Q. What are the goals of the Office of Unity & Diversity, and how is that work incorporated into the overall Wheeler student experience?
A: The overall goal of the Office of Unity & Diversity is to help create and support a community of belonging where all student voices are amplified and students feel seen, valued, and celebrated. Our approach is to increase representation for all students to see themselves reflected in the community, including in the adult population, curriculum, programs, and school culture. Celebrating diversity and belonging remain at the core of what we do. It’s also a key part of our larger WHeeLs curriculum, or Whole Life Seminar, which covers a range of social-emotional wellness areas–from health, to diversity, to community engagement, and technology–that helps prepare our students for happy, fruitful, and engaged lives.
Q. What is your role as Director of Unity & Diversity?

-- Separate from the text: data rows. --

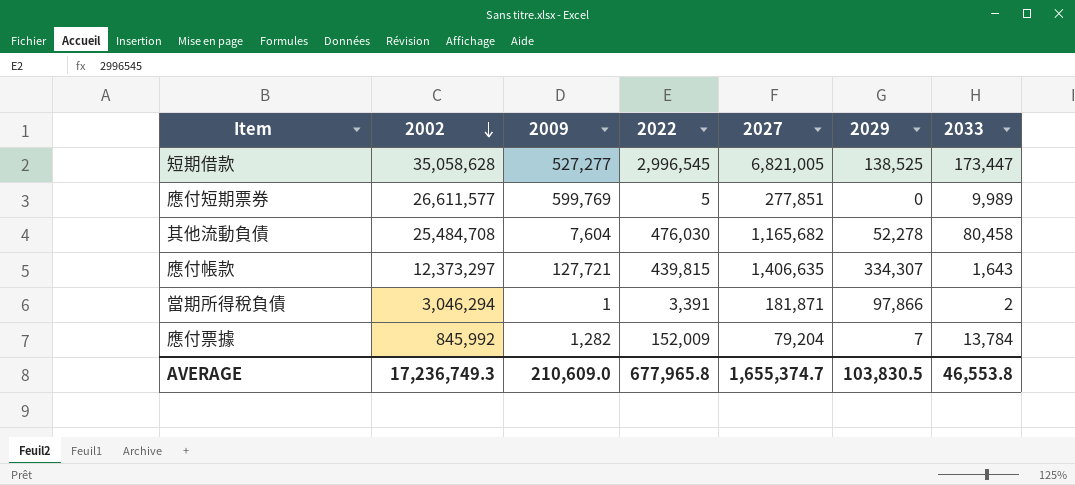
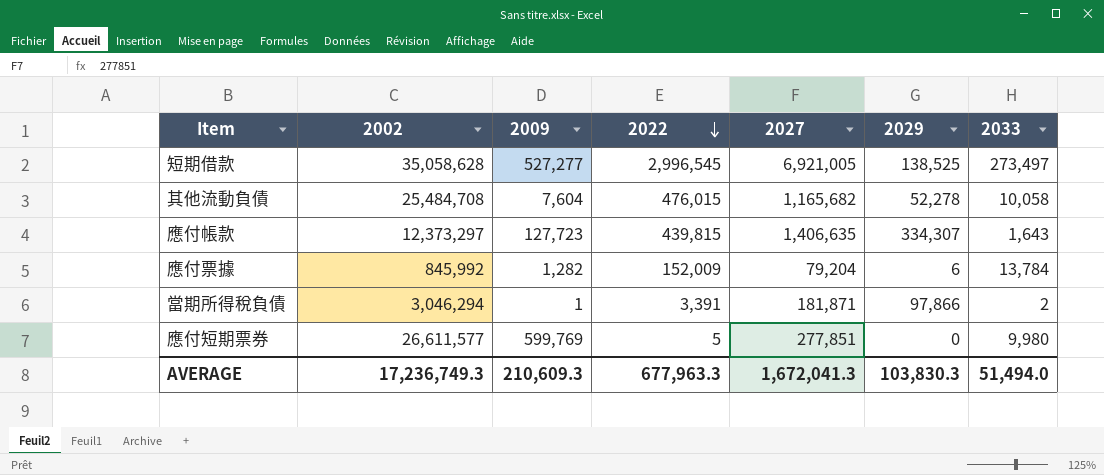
row order: 2002 descending -> 2022 descending
短期借款 | 2027: 6,821,005 -> 6,921,005
短期借款 | 2033: 173,447 -> 273,497
其他流動負債 | 2022: 476,030 -> 476,015
其他流動負債 | 2033: 80,458 -> 10,058
應付帳款 | 2009: 127,721 -> 127,723
應付票據 | 2029: 7 -> 6
應付短期票券 | 2033: 9,989 -> 9,980
AVERAGE | 2009: 210,609.0 -> 210,609.3
AVERAGE | 2022: 677,965.8 -> 677,963.3
AVERAGE | 2027: 1,655,374.7 -> 1,672,041.3
AVERAGE | 2029: 103,830.5 -> 103,830.3
AVERAGE | 2033: 46,553.8 -> 51,494.0

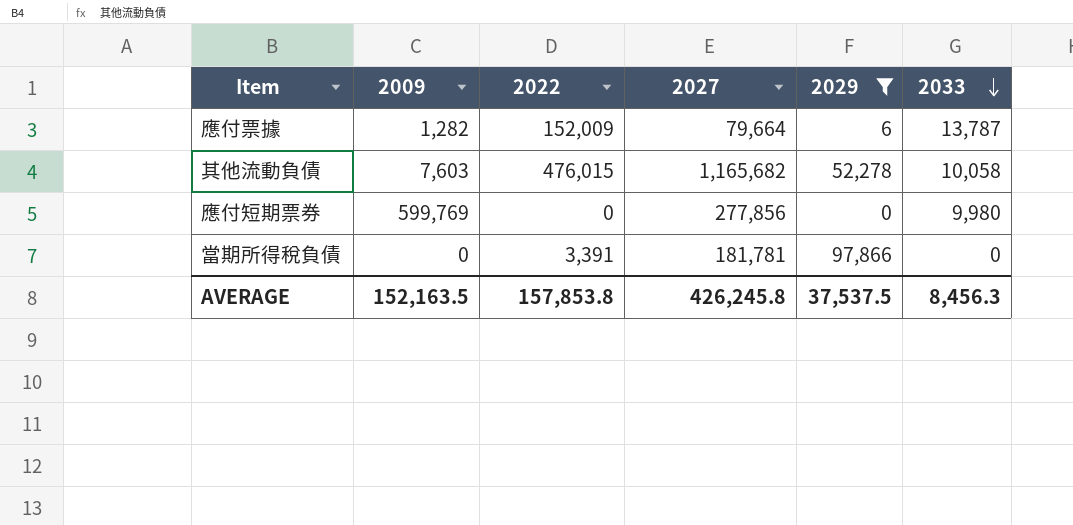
filter: none -> 2029 <= 97,866
row order: 2022 descending -> 2033 descending
column 2002 | position: 2 -> none
應付票據 | 2027: 79,204 -> 79,664
應付票據 | 2033: 13,784 -> 13,787
其他流動負債 | 2009: 7,604 -> 7,603
應付短期票券 | 2022: 5 -> 0
應付短期票券 | 2027: 277,851 -> 277,856
當期所得稅負債 | 2009: 1 -> 0
當期所得稅負債 | 2027: 181,871 -> 181,781
當期所得稅負債 | 2033: 2 -> 0
AVERAGE | 2009: 210,609.3 -> 152,163.5
AVERAGE | 2022: 677,963.3 -> 157,853.8
AVERAGE | 2027: 1,672,041.3 -> 426,245.8
AVERAGE | 2029: 103,830.3 -> 37,537.5
AVERAGE | 2033: 51,494.0 -> 8,456.3

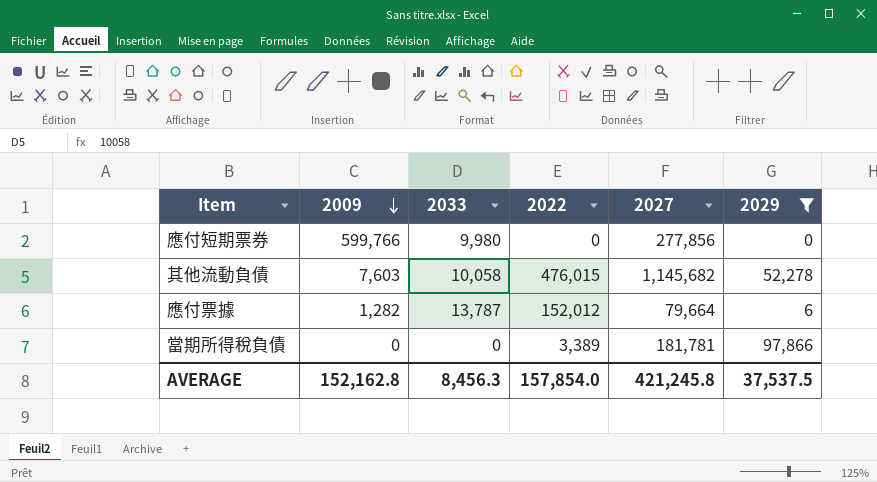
row order: 2033 descending -> 2009 descending
column 2033 | position: 6 -> 3
應付短期票券 | 2009: 599,769 -> 599,766
其他流動負債 | 2027: 1,165,682 -> 1,145,682
應付票據 | 2022: 152,009 -> 152,012
當期所得稅負債 | 2022: 3,391 -> 3,389
AVERAGE | 2009: 152,163.5 -> 152,162.8
AVERAGE | 2022: 157,853.8 -> 157,854.0
AVERAGE | 2027: 426,245.8 -> 421,245.8

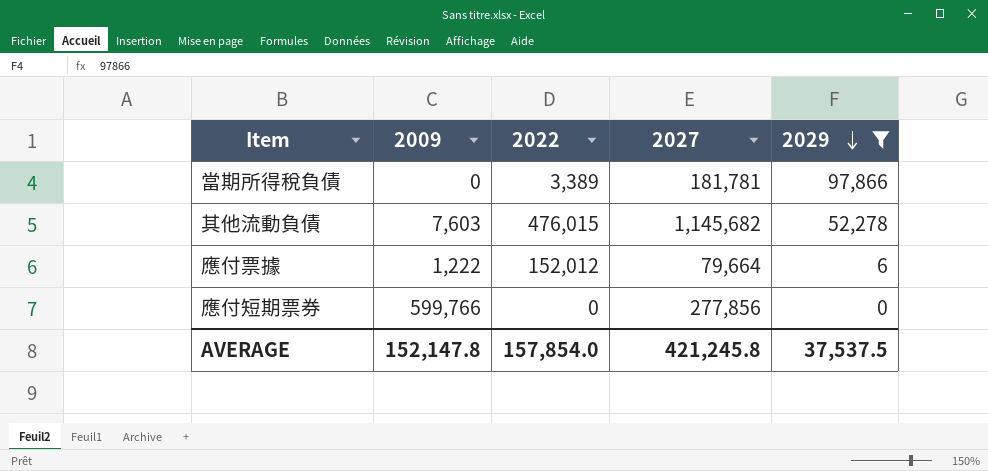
row order: 2009 descending -> 2029 descending
column 2033 | position: 3 -> none
應付票據 | 2009: 1,282 -> 1,222
AVERAGE | 2009: 152,162.8 -> 152,147.8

A: My role as Director is to lead Wheeler’s commitment to develop, coordinate, and implement diversity programs and initiatives across divisional levels and constituent groups in alignment with the philosophy and functions of the Unity & Diversity Office and the school’s mission. I work closely with the Head of School and many other administrators to help plan and sustain these initiatives, which include but are not limited to promoting awareness and understanding of diversity, supporting faculty and staff who are members of underrepresented groups, providing support and resources to families of underrepresented groups, assisting in enrollment and retention of underrepresented students to build a diverse and inclusive community, and assisting in the recruitment, hiring, and mentoring of faculty and staff of underrepresented identities. Essentially, my role is to support the Wheeler community in developing and maintaining inclusive, anti-racist, and equitable practices.
Q. What resources does your office provide for students?

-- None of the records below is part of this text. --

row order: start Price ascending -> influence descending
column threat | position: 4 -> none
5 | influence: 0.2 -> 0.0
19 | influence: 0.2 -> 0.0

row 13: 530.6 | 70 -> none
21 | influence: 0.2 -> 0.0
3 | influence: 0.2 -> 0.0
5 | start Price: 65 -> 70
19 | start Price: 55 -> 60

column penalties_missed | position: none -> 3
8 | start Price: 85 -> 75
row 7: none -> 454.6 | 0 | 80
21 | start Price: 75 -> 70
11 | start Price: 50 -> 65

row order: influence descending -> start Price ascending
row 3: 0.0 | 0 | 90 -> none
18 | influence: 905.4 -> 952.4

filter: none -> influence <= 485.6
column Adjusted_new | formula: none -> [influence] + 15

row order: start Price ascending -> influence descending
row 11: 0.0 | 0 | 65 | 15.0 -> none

A: The Office of Unity & Diversity provides both academic and programmatic resources for students to create a feeling of belonging for everyone. Our Unity & Diversity curriculum is developed with individual grade and age-appropriate information to help students recognize, discuss, and have respect for all socially significant identities. We also organize events such as the Multicultural Performance Showcase, welcome events for LGBTQ families, families with adopted children, and families with children of color, and manage institutional support programs that are part of Wheeler’s larger academic support and College Counseling programs, such as our Student Support Program that provides support both in the college search process and for the post-graduate success of historically underrepresented groups.
Q. You’ve been Wheeler’s Director of Unity & Diversity since 2013, but the school’s DEI work goes back several decades. Can you talk about the history of the school’s diversity programming and how it has evolved over the years?
A: I’ve already mentioned that DEI is part of our Whole Life Seminar, but, as I look back at my own family’s history at Wheeler, one of the things that drew us here in 2002 was the school’s visible commitment to diversity, equity, and inclusion. I knew how important it was having a community that was dedicated to these issues, that talked about them, and still recognized that there was a lot of work to be done. At the start of our family’s first year at Wheeler, we were invited to a barbecue welcoming families of color, and it was incredible. I soon became an engaged parent volunteer, especially around the school’s diversity, equity, and inclusion programming, and it was great to see how many different people, including students, faculty, staff, and fellow parents, were engaged as well. The Upper School’s Students Involved in Cultural Awareness (SICA) club is a great example.
Even so, it’s important to recognize that Wheeler is a predominantly white institution–only 25% of our current faculty and staff identify as people of color, and that number is 34% of our students. Being underrepresented in any environment and community means that you don’t always feel that you belong, and that can come with pressure, anxiety, and challenges beyond what we all may experience as a student, faculty, or staff member at school. That is why our DEI programming at Wheeler is both academic and social. For example, since the early 2000’s, we have offered time and space where underrepresented students can support one another and talk about their experiences at Wheeler and in the wider world. We have a variety of these groups for interested students who share socially significant identities, such as students of color, or students who identify as Jewish, queer, adopted, or having learning differences.
Q. As you just mentioned, fostering a sense of inclusivity involves the Wheeler community at all levels–how does the Office of Unity & Diversity impact the professional and personal development of faculty and staff?
A: In addition to mentoring faculty and staff from underrepresented groups and providing supportive structures for them, all faculty and staff engage in ongoing professional development opportunities on campus and at both regional and national conferences. The bedrock of these opportunities are in the areas of multicultural teaching and learning, anti-bias teaching, teaching with an equity lens, and cultivating and maintaining a multicultural community.
Q. Is there anything else you’d like to add about your Wheeler experience, the school’s history of DEI work, or how you see that work and the Office of Unity & Diversity evolving in the coming years?
A: As I discussed earlier, Wheeler is not only the place I’ve chosen professionally, Wheeler is the place I chose to raise my children. The process for selecting the right school enviroment is often challenging for an interracial family with bi-racial children. The factors to consider extend beyond some of the more typical considerations for school choice. We needed a school with an authentic community; one where assimilation was not the norm and celebrating difference is the ultimate goal. While the work is not done, and the approach to become an inclusive community where true belonging is the norm is complicated and urgent, Wheeler was then and continues to be a school committed to that goal.